It’s officially tax season at the Human Services Center at Swinburne! We kicked off our first full week of VITA (Volunteer Income Tax Assistance) Tax Preparation services at the beginning of February and have since been receiving an influx of families and individuals who are eager to get their taxes prepared for free at our center. This is a nice opportunity for anyone with an income level below $60,000 to receive a personalized service that normally costs hundreds of dollars at places like H&R Block.
Ashley and I have become VITA certified volunteers in an effort to help with the greeting and intake process for these individuals. As this involves filling out detailed information on a lengthy form and even up to two hours of waiting around to be seen by an IRS Certified volunteer, the intake process often leads to conversations in which we may learn a great deal about the people who walk through our doors. We have met and interacted with an incredibly diverse range of individuals of all ages, ethnicities, religions, and professional backgrounds. One truly humbling experience occurred this past Tuesday during a particularly long waiting period. I was assisting a man who was in a bit of a rush because he had to return to work that afternoon. Nonetheless, he was very easygoing and conversed with many of the other individuals in the waiting room. He carried a bible with him and was talking to another man about tips on finding employment. He was also wearing a Bluetooth headset and made a couple of professional phone calls during his wait, which gave me the impression that he was incredibly put-together, motivated, and in control of his life.

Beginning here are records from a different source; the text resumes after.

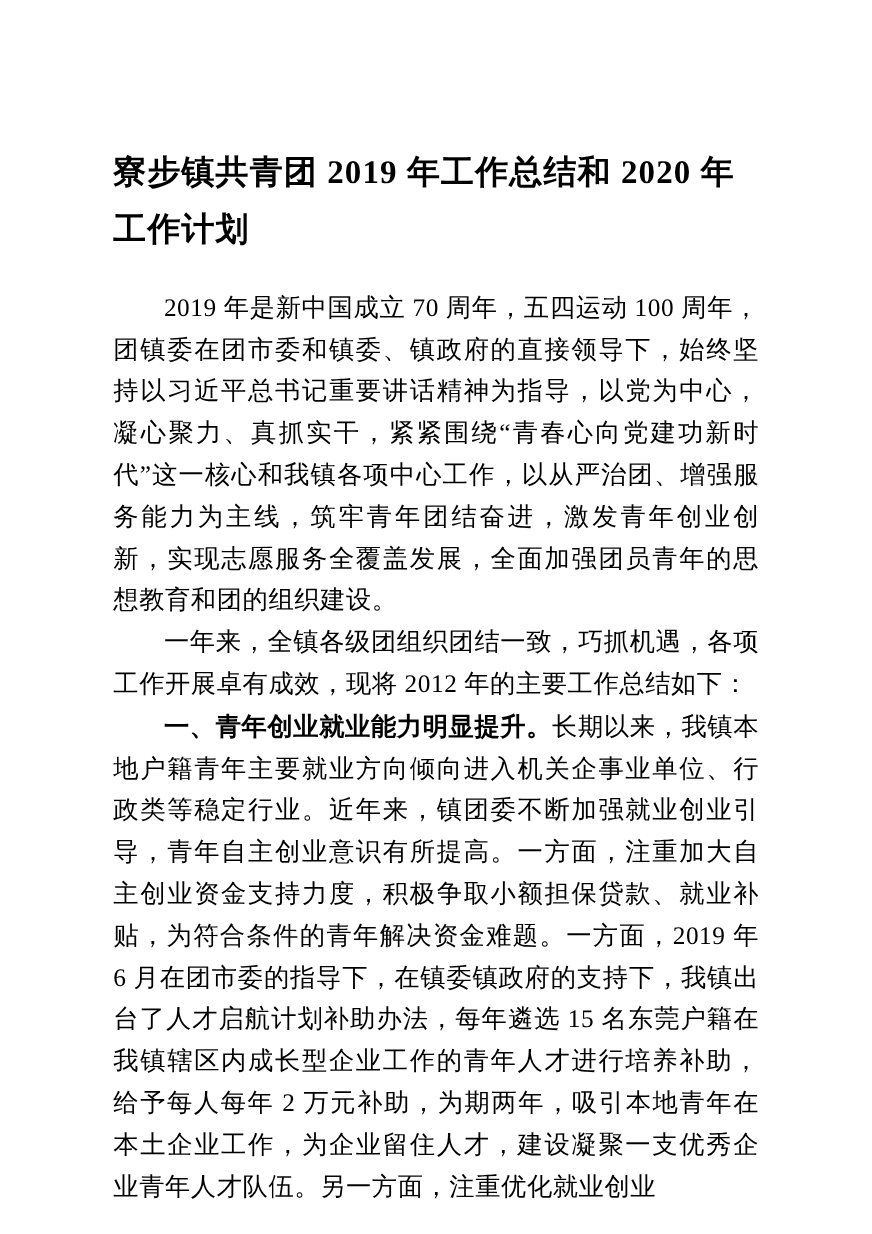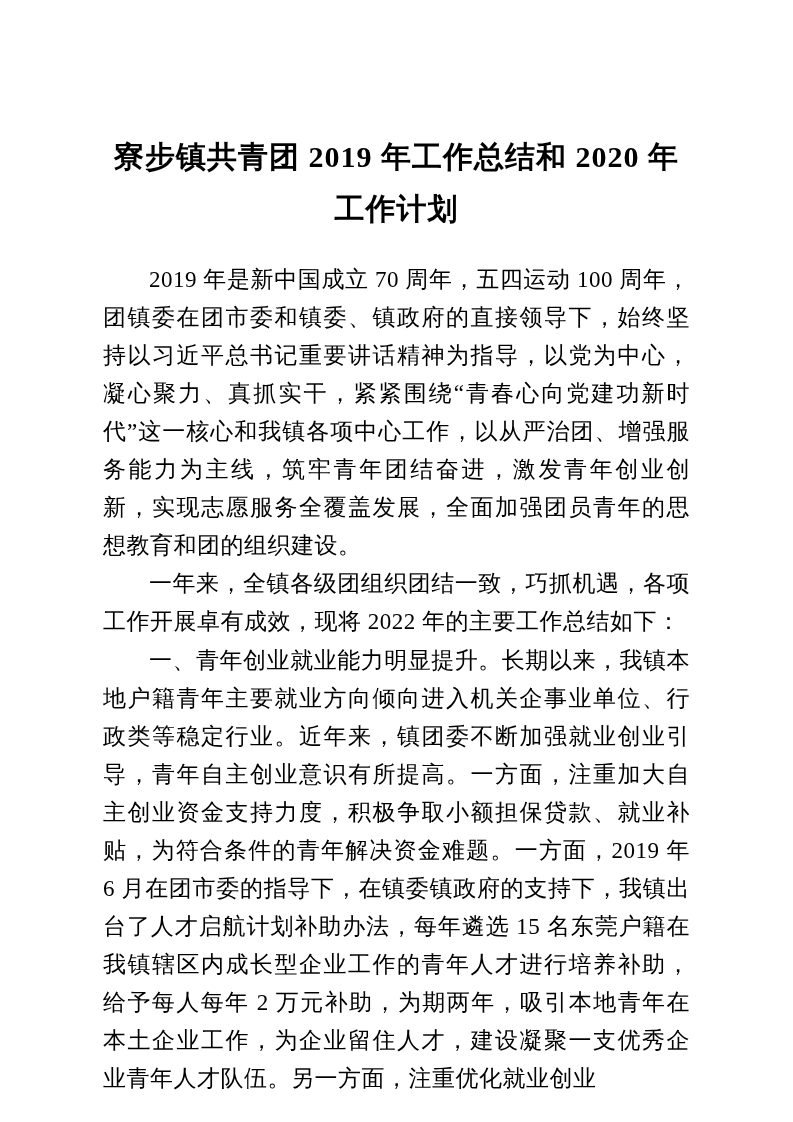--- a/index.html
+++ b/index.html
@@ -17,45 +17,44 @@
     box-sizing: border-box;
     padding: 131px 103px 0 103px;
     overflow: hidden;
     font-family: "Liberation Serif", "DejaVu Serif", serif;
   }
   .doc-title {
     margin: 0 0 26px 0;
     font-size: 30px;
     line-height: 52px;
     font-weight: 700;
-    text-align: center;
     letter-spacing: 1px;
     font-family: "Liberation Serif", "DejaVu Serif", serif;
   }
   .para {
     margin: 0;
     font-size: 23px;
     line-height: 38px;
     text-align: justify;
     text-indent: 2em;
     letter-spacing: 0.5px;
     word-break: break-all;
     font-family: "Liberation Serif", "DejaVu Serif", serif;
   }
   .para-lead {
-    font-weight: 400;
+    font-weight: 700;
     font-family: "Liberation Sans", "DejaVu Sans", sans-serif;
   }
 </style>
 </head>
 <body>
 
 <div class="page">
 
   <h1 class="doc-title">寮步镇共青团 2019 年工作总结和 2020 年工作计划</h1>
 
   <p class="para"><span>2019 年是新中国成立 70 周年，五四运动 100 周年，团镇委在团市委和镇委、镇政府的直接领导下，始终坚持以习近平总书记重要讲话精神为指导，以党为中心，凝心聚力、真抓实干，紧紧围绕“青春心向党建功新时代”这一核心和我镇各项中心工作，以从严治团、增强服务能力为主线，筑牢青年团结奋进，激发青年创业创新，实现志愿服务全覆盖发展，全面加强团员青年的思想教育和团的组织建设。</span></p>
 
-  <p class="para"><span>一年来，全镇各级团组织团结一致，巧抓机遇，各项工作开展卓有成效，现将 2022 年的主要工作总结如下：</span></p>
+  <p class="para"><span>一年来，全镇各级团组织团结一致，巧抓机遇，各项工作开展卓有成效，现将 2012 年的主要工作总结如下：</span></p>
 
   <p class="para"><strong class="para-lead">一、青年创业就业能力明显提升。</strong><span>长期以来，我镇本地户籍青年主要就业方向倾向进入机关企事业单位、行政类等稳定行业。近年来，镇团委不断加强就业创业引导，青年自主创业意识有所提高。一方面，注重加大自主创业资金支持力度，积极争取小额担保贷款、就业补贴，为符合条件的青年解决资金难题。一方面，2019 年 6 月在团市委的指导下，在镇委镇政府的支持下，我镇出台了人才启航计划补助办法，每年遴选 15 名东莞户籍在我镇辖区内成长型企业工作的青年人才进行培养补助，给予每人每年 2 万元补助，为期两年，吸引本地青年在本土企业工作，为企业留住人才，建设凝聚一支优秀企业青年人才队伍。另一方面，注重优化就业创业</span></p>
 
 </div>
 
 </body></html>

When time began running out, I realized he was going to have to leave, so I let him know about the drop off service that was available as an alternative to having to return later and start the process all over again. He took the opportunity to sincerely thank me for my kindness, which struck me as odd because I felt that I was not really going out of my way to be especially kind. He explained that in situations like these, the staff he has worked with in the past are usually very short and treat him like a name on a list rather than an actual person. He went on to explain that he was recovering from a very difficult point in his life, including a previous suicide attempt and legally separating from his wife. I was truly shocked to learn that he had been through so much. He tapped his bible with a knowing smile and thanked me again before walking down the hallway and out the door. I stood there in awe of his courage and how he had clearly come very far since the darker events of the past year of his life. The experience served as a reminder that there is so much more to our clients than meets the eye.
In fact, I encountered a similar feeling the day before when a rather flustered looking woman came in and explained that her son was not going to his classes at school and that she wanted information on GED courses because he was going to drop out. I remember immediately feeling judgmental towards her son, thinking that it was incredibly selfish of him to ditch school while his mother was working hard every day, and that taking GED classes was the easy way out. However, the woman went on to explain that her son was very smart, and his teachers had praised him on his testing scores in math, English, biology, and history. It seemed that he was incredibly intelligent but that the classroom setting just wasn’t working for him. He was not failing school; the system was failing him. Her story caused me to seriously rethink my assumptions about other people’s lives.
I have definitely spent a great deal of time this week reflecting on the many ways our social systems fail to adequately serve the clients we work with. While the work we do is valuable, we are truly limited in what we can do because we are at the mercy of these systems. Sometimes, there just isn’t enough money. There aren’t enough jobs. There isn’t enough time. But none of these issues is as problematic as this one: sometimes, there just aren’t enough people who care. If the policy-changers and lawmakers who influence these systems spent more time thinking about the lives and stories of the people affected by their decisions, I believe we would be living in a vastly different social landscape. I think it’s important for us to take the time to reflect on the experiences we have with our customers and to remember that they are more than names on a list. It’s important for us to remember that our kindness may be the only form of validation they receive in a world where they’re are otherwise told that their lives do not matter. We have to let them know that they matter.